Data section:
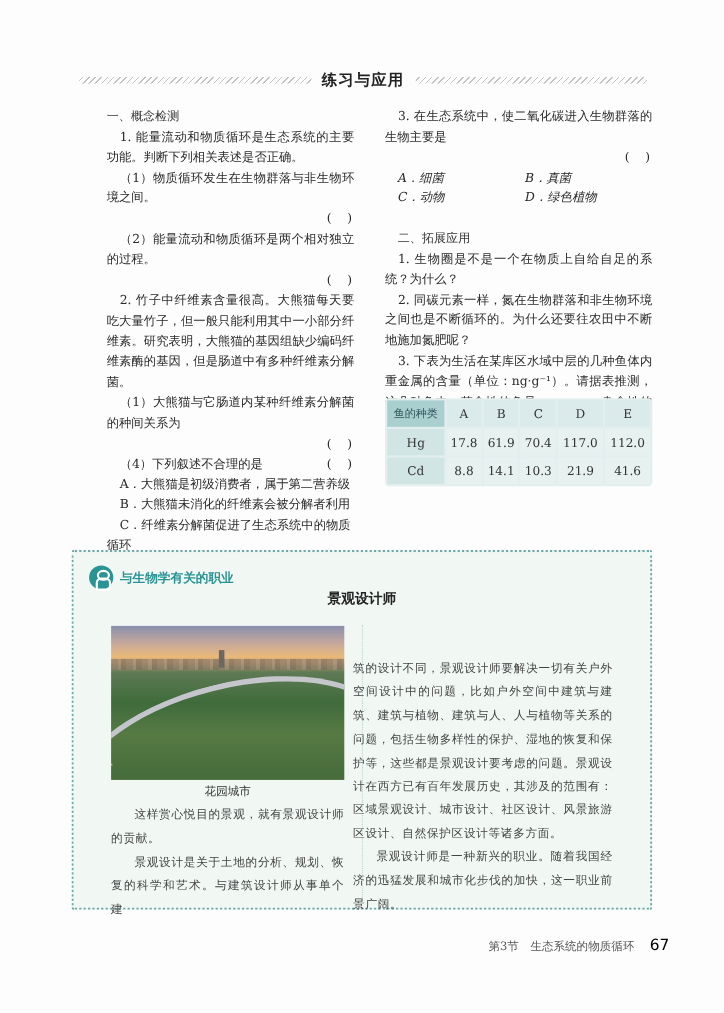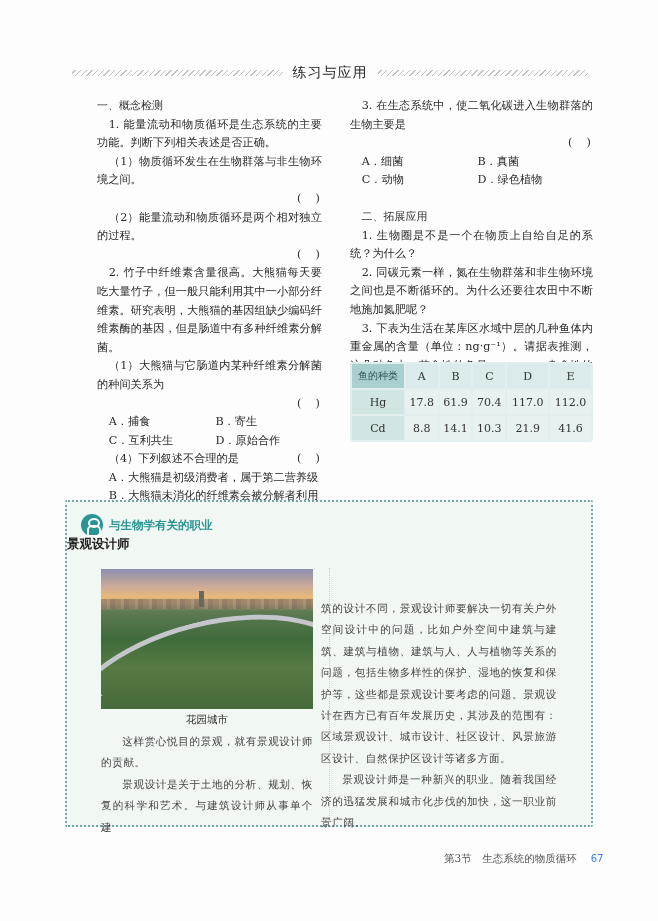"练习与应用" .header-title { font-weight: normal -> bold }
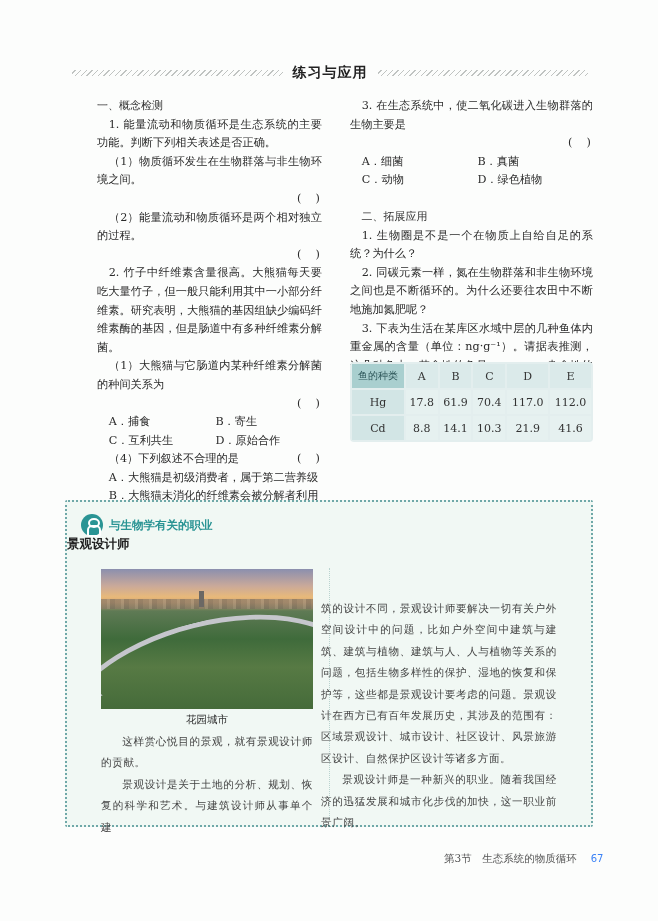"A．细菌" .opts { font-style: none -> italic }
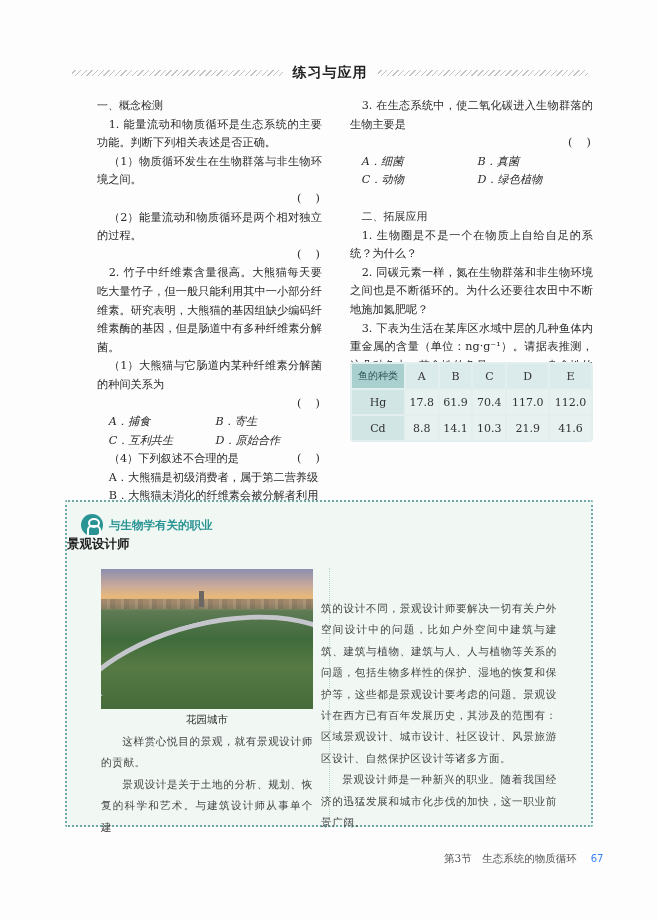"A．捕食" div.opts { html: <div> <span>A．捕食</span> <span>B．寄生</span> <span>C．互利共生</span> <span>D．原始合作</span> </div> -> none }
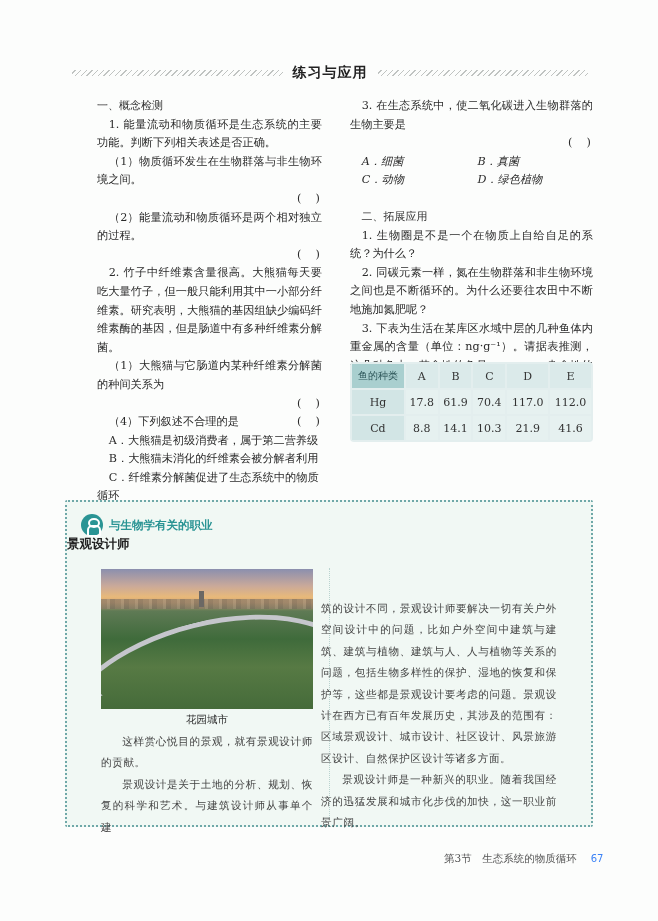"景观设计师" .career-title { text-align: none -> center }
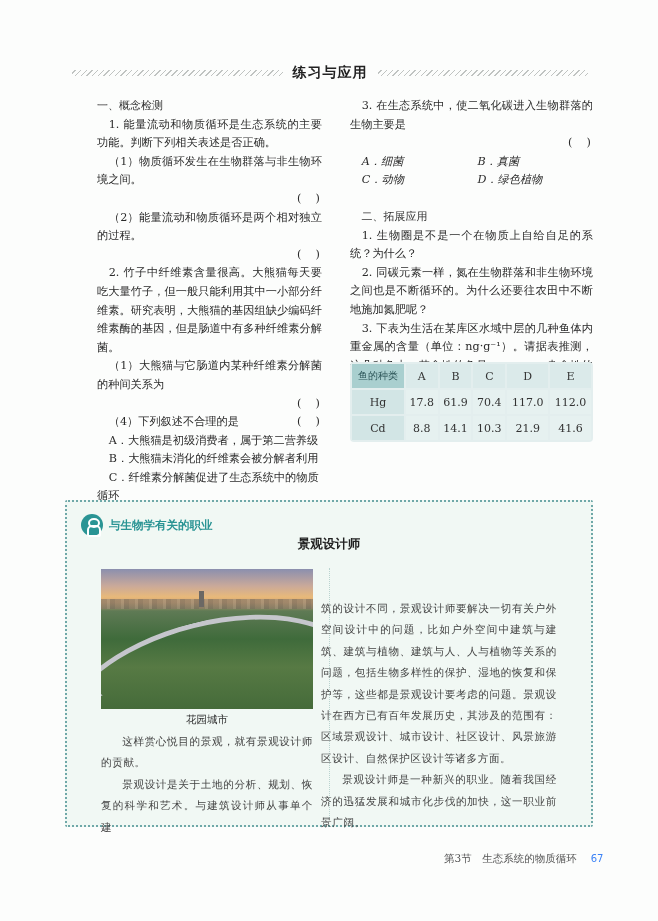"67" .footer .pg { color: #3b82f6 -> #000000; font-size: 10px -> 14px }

---

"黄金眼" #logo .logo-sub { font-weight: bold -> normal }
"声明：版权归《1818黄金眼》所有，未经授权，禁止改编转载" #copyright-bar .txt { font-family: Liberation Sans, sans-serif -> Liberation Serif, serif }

What to produce: Above are the records; copy from them only the lines starting at the one containing "font-weight: normal ->" and ending at the one containing "color: #3b82f6 ->", exactly and without pictures.

Expected answer:
"练习与应用" .header-title { font-weight: normal -> bold }
"A．细菌" .opts { font-style: none -> italic }
"A．捕食" div.opts { html: <div> <span>A．捕食</span> <span>B．寄生</span> <span>C．互利共生</span> <span>D．原始合作</span> </div> -> none }
"景观设计师" .career-title { text-align: none -> center }
"67" .footer .pg { color: #3b82f6 -> #000000; font-size: 10px -> 14px }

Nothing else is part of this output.